Irma Pineda, uma poetisa da etnia zapoteca, que é deputada estadual em Oaxaca, e também costuma vestir roupas tradicionais, comemorou o anúncio de Aguilar, mas pediu que ele vá além da imagem.

"No particular, gostaria de escutar Hugo Aguilar (...) falar no sentido de que haverá justiça para os povos indígenas", disse a legisladora à AFP.

Segundo o censo oficial, 20% dos quase 130 milhões de habitantes do México se identificam com algum povo originário.
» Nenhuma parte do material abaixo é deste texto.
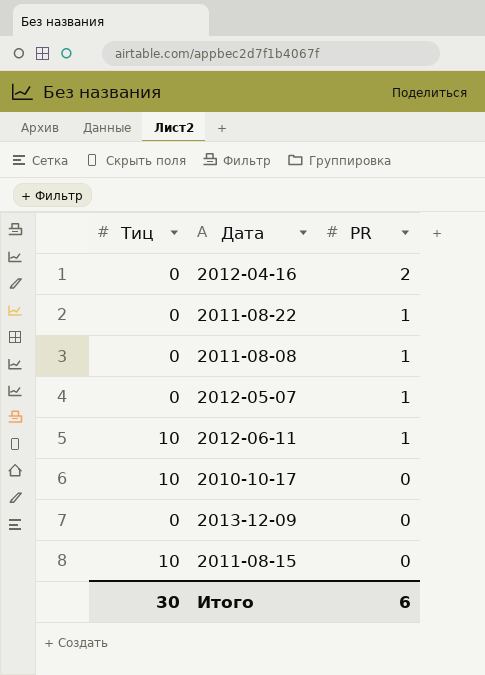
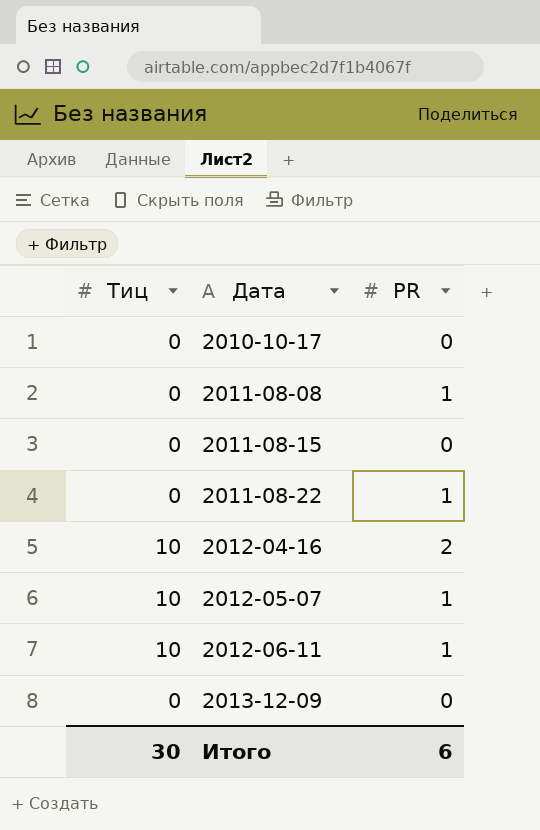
row order: PR descending -> Дата ascending
2010-10-17 | Тиц: 10 -> 0
2011-08-15 | Тиц: 10 -> 0
2012-04-16 | Тиц: 0 -> 10
2012-05-07 | Тиц: 0 -> 10

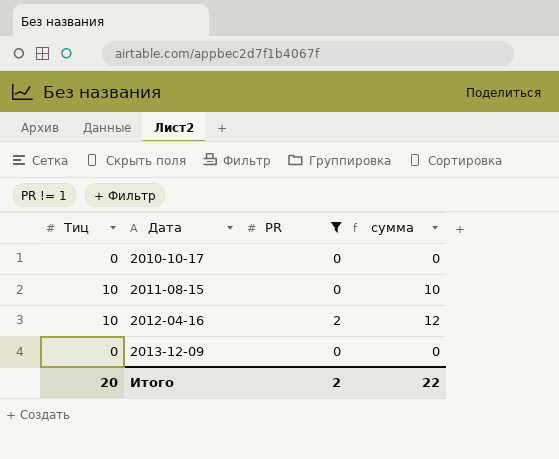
filter: none -> PR != 1
column сумма | formula: none -> [Тиц] + [PR]
2011-08-15 | Тиц: 0 -> 10
Итого | Тиц: 30 -> 20
Итого | PR: 6 -> 2

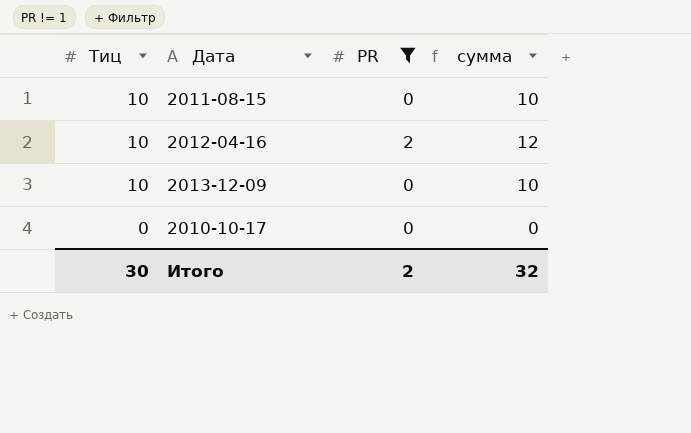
row order: Дата ascending -> Тиц descending
2013-12-09 | Тиц: 0 -> 10
2013-12-09 | сумма: 0 -> 10
Итого | Тиц: 20 -> 30
Итого | сумма: 22 -> 32

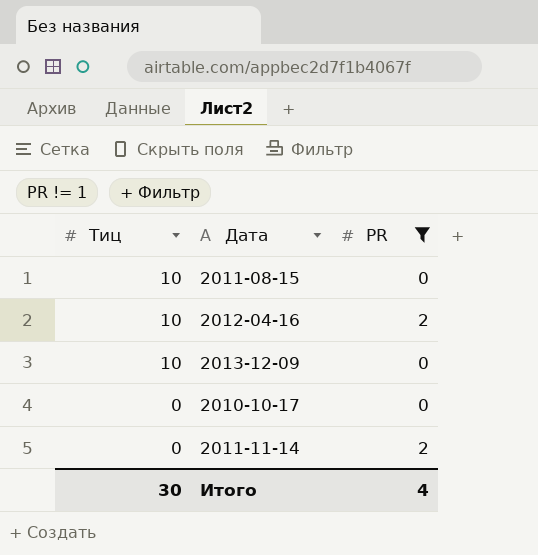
column сумма | formula: [Тиц] + [PR] -> none
row 2011-11-14: none -> 0 | 2
Итого | PR: 2 -> 4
Durante a campanha, Aguilar denunciou que os indígenas foram vítimas de "negação, exclusão e abandono".

"Chegou nossa vez", proclamou o jurista em mensagens nas redes sociais, nas quais aparecia vestindo camisas brancas com bordados coloridos.

Pineda aguarda com expectativa que as ações apresentadas pelas comunidades contra projetos governamentais, como o turístico Trem Maia, que o próprio Aguilar promoveu anos atrás, cheguem à máxima corte.

"Será interessante ver qual será sua postura na Suprema Corte quando tiverem que abordar estes temas", ressaltou.

- Uso ético -

Salvador Maldonado, porta-voz do Museu Têxtil de Oaxaca, defende que Aguilar faça um uso "ético" destas peças, muitas delas com um profundo significado cerimonial.

Trata-se de "não só vê-la como uma peça [de vestuário] isolada, mas como um patrimônio que está sendo usado", explicou o especialista.

Graciela Santos, zapoteca da comunidade de Santo Tomás Jalieza, dedicada à confecção e venda de trajes típicos, espera que o Supremo se torne uma vitrine que estimule suas vendas.

"Assim, as pessoas vestiriam mais trajes típicos, talvez comprariam um pouquinho mais", disse a artesã, que frequentemente lida com clientes que pedem para pagar barato por peças que exigem até meses para sua confecção.

A promoção e comercialização das peças artesanais são uma prioridade do governo de esquerda de Sheinbaum, que organiza a cada ano no México a feira têxtil Original, para promover os criadores indígenas, combater o plágio e proibir a barganha.